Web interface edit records

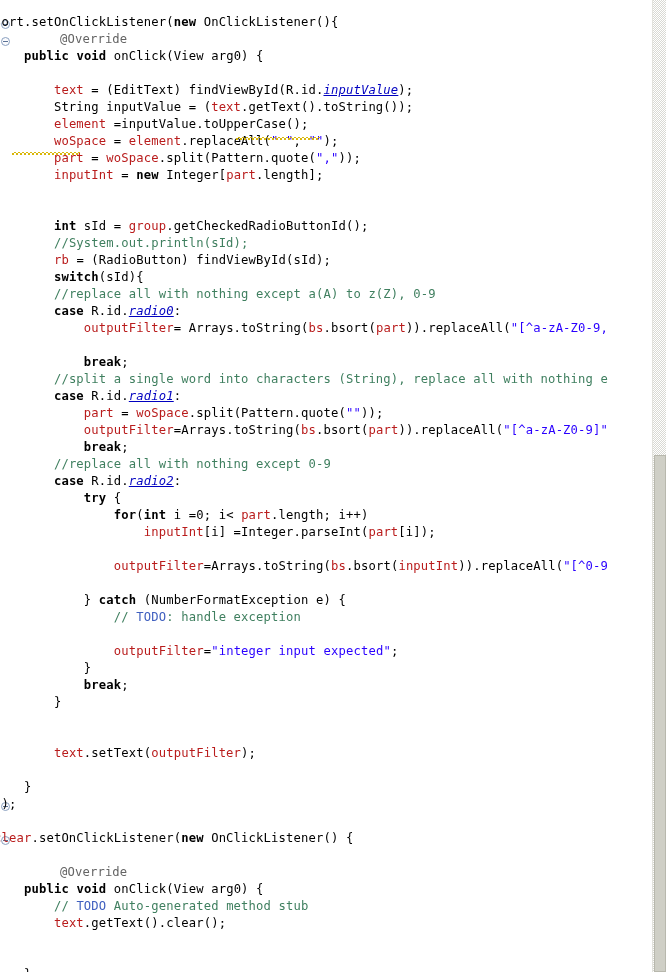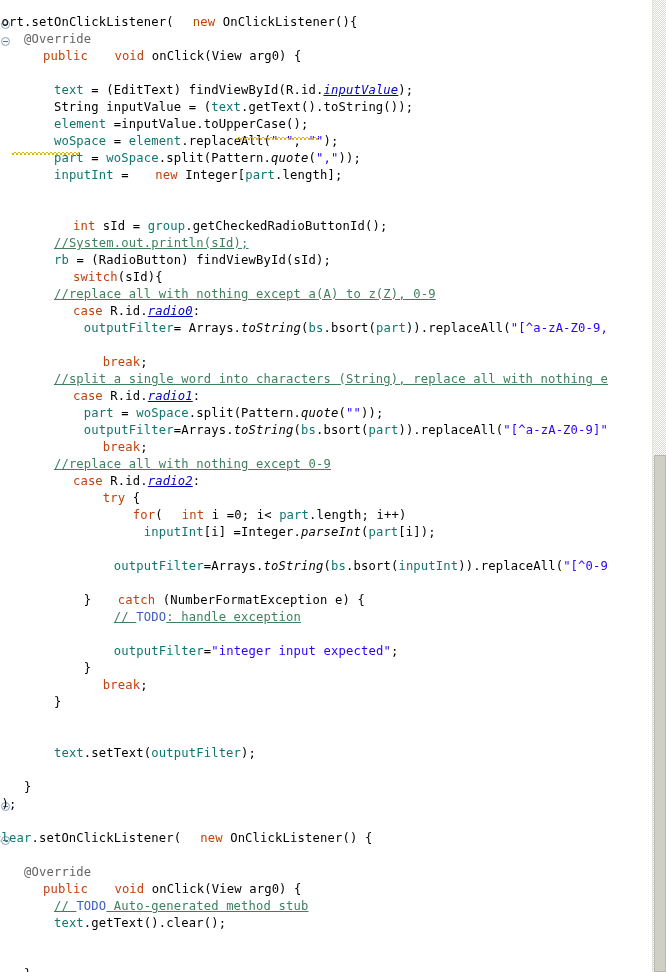--- a/index.html
+++ b/index.html
@@ -78,7 +78,7 @@
   }
 
   
-  .kw   { color: #c2410c; font-weight: normal; margin-left: 19px; }          
+  .kw   { color: #000000; font-weight: bold; }          
   .fld  { color: #0f766e; }                              
   .sfld { color: #0000c0; font-style: italic; text-decoration: underline; }          
   .smth { color: #000000; font-style: italic; }          

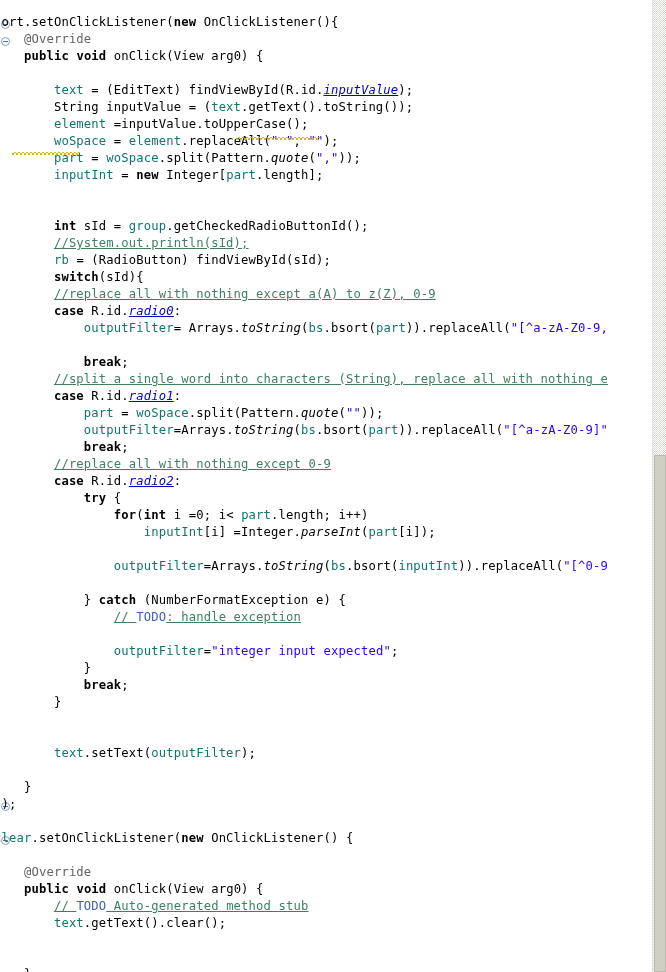--- a/index.html
+++ b/index.html
@@ -85,7 +85,7 @@
   .str  { color: #2a00ff; }                              
   .cmt  { color: #3f7f5f; text-decoration: underline; }                              
   .todo { color: #3f5fbf; font-weight: normal; }           
-  .anno { color: #646464; }                              
+  .anno { color: #646464; margin-left: 36px; }                              
   .pln  { color: #000000; }
 
   

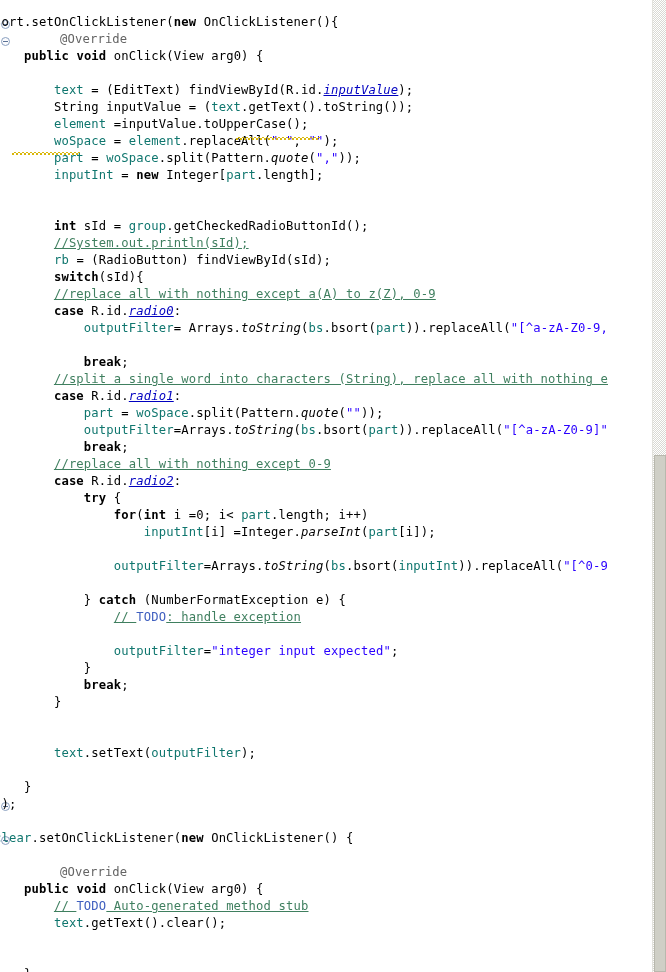--- a/index.html
+++ b/index.html
@@ -79,7 +79,7 @@
 
   
   .kw   { color: #000000; font-weight: bold; }          
-  .fld  { color: #0f766e; }                              
+  .fld  { color: #b91c1c; }                              
   .sfld { color: #0000c0; font-style: italic; text-decoration: underline; }          
   .smth { color: #000000; font-style: italic; }          
   .str  { color: #2a00ff; }                              

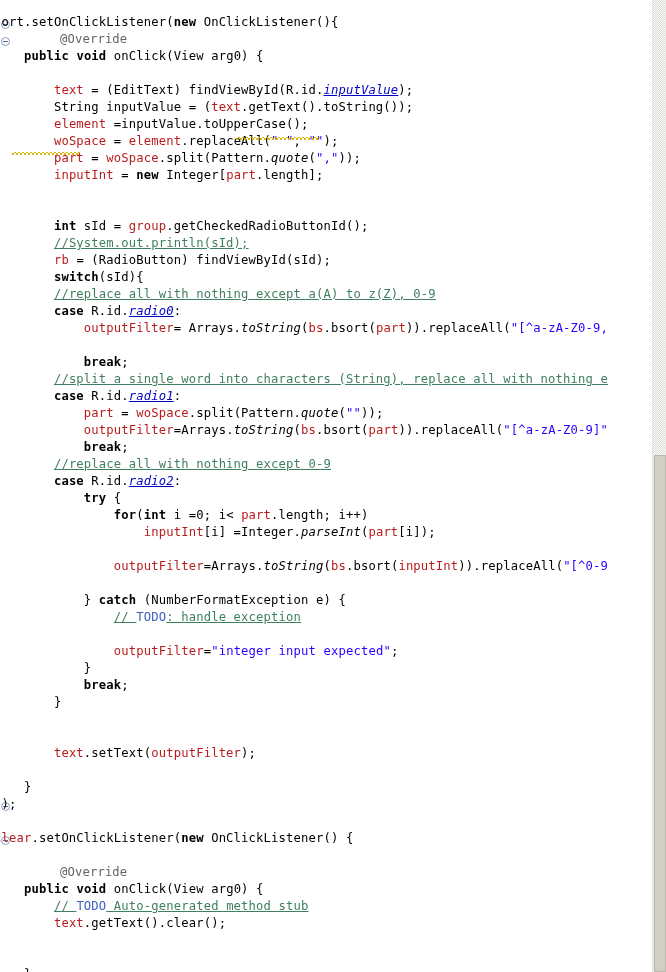--- a/index.html
+++ b/index.html
@@ -81,7 +81,7 @@
   .kw   { color: #000000; font-weight: bold; }          
   .fld  { color: #b91c1c; }                              
   .sfld { color: #0000c0; font-style: italic; text-decoration: underline; }          
-  .smth { color: #000000; font-style: italic; }          
+  .smth { color: #000000; }          
   .str  { color: #2a00ff; }                              
   .cmt  { color: #3f7f5f; text-decoration: underline; }                              
   .todo { color: #3f5fbf; font-weight: normal; }           

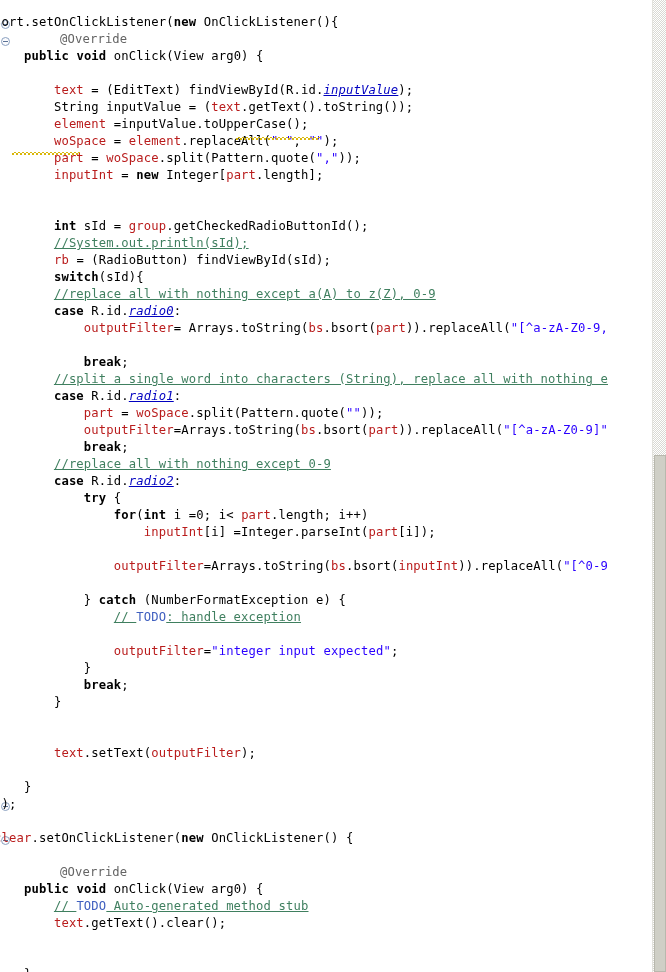--- a/index.html
+++ b/index.html
@@ -83,7 +83,7 @@
   .sfld { color: #0000c0; font-style: italic; text-decoration: underline; }          
   .smth { color: #000000; }          
   .str  { color: #2a00ff; }                              
-  .cmt  { color: #3f7f5f; text-decoration: underline; }                              
+  .cmt  { color: #3f7f5f; }                              
   .todo { color: #3f5fbf; font-weight: normal; }           
   .anno { color: #646464; margin-left: 36px; }                              
   .pln  { color: #000000; }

Exercise directions — Return the records above verbatim, leaving out images.

Answer to this task —
--- a/index.html
+++ b/index.html
@@ -78,7 +78,7 @@
   }
 
   
-  .kw   { color: #c2410c; font-weight: normal; margin-left: 19px; }          
+  .kw   { color: #000000; font-weight: bold; }          
   .fld  { color: #0f766e; }                              
   .sfld { color: #0000c0; font-style: italic; text-decoration: underline; }          
   .smth { color: #000000; font-style: italic; }          

--- a/index.html
+++ b/index.html
@@ -85,7 +85,7 @@
   .str  { color: #2a00ff; }                              
   .cmt  { color: #3f7f5f; text-decoration: underline; }                              
   .todo { color: #3f5fbf; font-weight: normal; }           
-  .anno { color: #646464; }                              
+  .anno { color: #646464; margin-left: 36px; }                              
   .pln  { color: #000000; }
 
   

--- a/index.html
+++ b/index.html
@@ -79,7 +79,7 @@
 
   
   .kw   { color: #000000; font-weight: bold; }          
-  .fld  { color: #0f766e; }                              
+  .fld  { color: #b91c1c; }                              
   .sfld { color: #0000c0; font-style: italic; text-decoration: underline; }          
   .smth { color: #000000; font-style: italic; }          
   .str  { color: #2a00ff; }                              

--- a/index.html
+++ b/index.html
@@ -81,7 +81,7 @@
   .kw   { color: #000000; font-weight: bold; }          
   .fld  { color: #b91c1c; }                              
   .sfld { color: #0000c0; font-style: italic; text-decoration: underline; }          
-  .smth { color: #000000; font-style: italic; }          
+  .smth { color: #000000; }          
   .str  { color: #2a00ff; }                              
   .cmt  { color: #3f7f5f; text-decoration: underline; }                              
   .todo { color: #3f5fbf; font-weight: normal; }           

--- a/index.html
+++ b/index.html
@@ -83,7 +83,7 @@
   .sfld { color: #0000c0; font-style: italic; text-decoration: underline; }          
   .smth { color: #000000; }          
   .str  { color: #2a00ff; }                              
-  .cmt  { color: #3f7f5f; text-decoration: underline; }                              
+  .cmt  { color: #3f7f5f; }                              
   .todo { color: #3f5fbf; font-weight: normal; }           
   .anno { color: #646464; margin-left: 36px; }                              
   .pln  { color: #000000; }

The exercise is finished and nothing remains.